There’s a myth we need to break—right now.

High energy doesn’t mean being at a 10 all the time.

(And if it does? You’re probably more burnt out than alive. Flat lines, after all, are for heart monitors—not humans.)

Your energy will ebb and flow. It’s meant to. You’re cyclical. You’re human. There will be days when you feel invincible, and others when even answering a text feels like too much.

The secret isn’t to force yourself to always show up at your best.
The secret is learning how to work with your energy—not against it.

📈 Do the right work when your energy is high.
🛏️ And give yourself grace, recovery, and structure for when your energy dips.
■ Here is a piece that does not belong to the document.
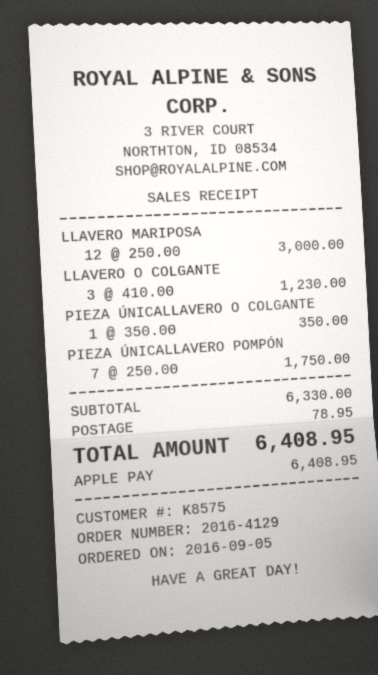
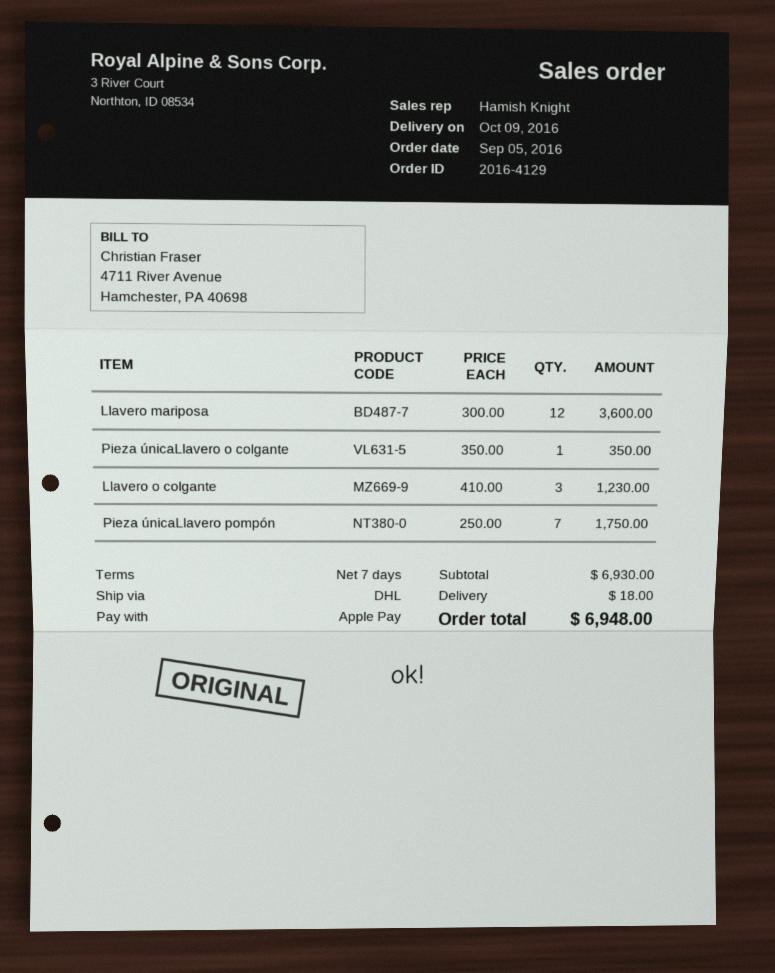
LLAVERO MARIPOSA: 12 x 250.00 = 3000.00 -> 12 x 300.00 = 3600.00
subtotal: 6330.00 -> 6930.00
shipping: 78.95 -> 18.00
total: 6408.95 -> 6948.00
But here’s the challenge: we live in a culture that demands consistency, perfection, “just show up.”
So when your energy drops, guilt creeps in.
You start beating yourself up for slowing down—when what you really need is to lean in to rest.

That guilt doesn’t motivate you.
It drains you even more.

So today, I want to shift the frame:
Let me show you how to prepare for your low days.
​How to approach them with care instead of shame.
And how to actually get the most out of them—without burning through your emotional reserves.

Because you can build a rhythm that fuels your life, not fights it.

🧰 Prepare for Your Low Days (aka: Your Low Energy Day Kit)

You don’t wait until you’re starving to go grocery shopping—so why wait until you’re depleted to figure out how to care for yourself?

Here’s how to build your Low Energy Day Kit. Not in the moment. But before you need it. So when your energy drops, you’re not scrambling… you’re supported.

🍲 1. Stock Up on Stick-in-the-Oven Meals (and Yes—Skittles Count)

On your good days, when you’re feeling inspired in the kitchen or just made a big batch of something cozy—freeze it. Think future-you. Think warmth and nourishment without the effort. Like canning your extra energy for winter.

The goal: minimal actions, zero decisions.

When you’re low, every small task (choosing a delivery app, deciding what to order, justifying it) takes energy you don’t have. Make it easy to nurture yourself. Pull something from the freezer, pop it in the oven, and rest while it warms.

And in true emergency mode? Go for that little package of Skittles or your feel-good snack of choice. Yes, even the "bad" ones. Pleasure has power. Let it spark a little light.


🎬 2. Keep a Go-To Movie List

Think of this like a playlist for your nervous system.

Movies that make you laugh. Movies that make you cry (yes, the cathartic ones count - as you can have a good outside reason to cry about what is inside of you). Movies that remind you that you’re okay, even if you’re not okay right now.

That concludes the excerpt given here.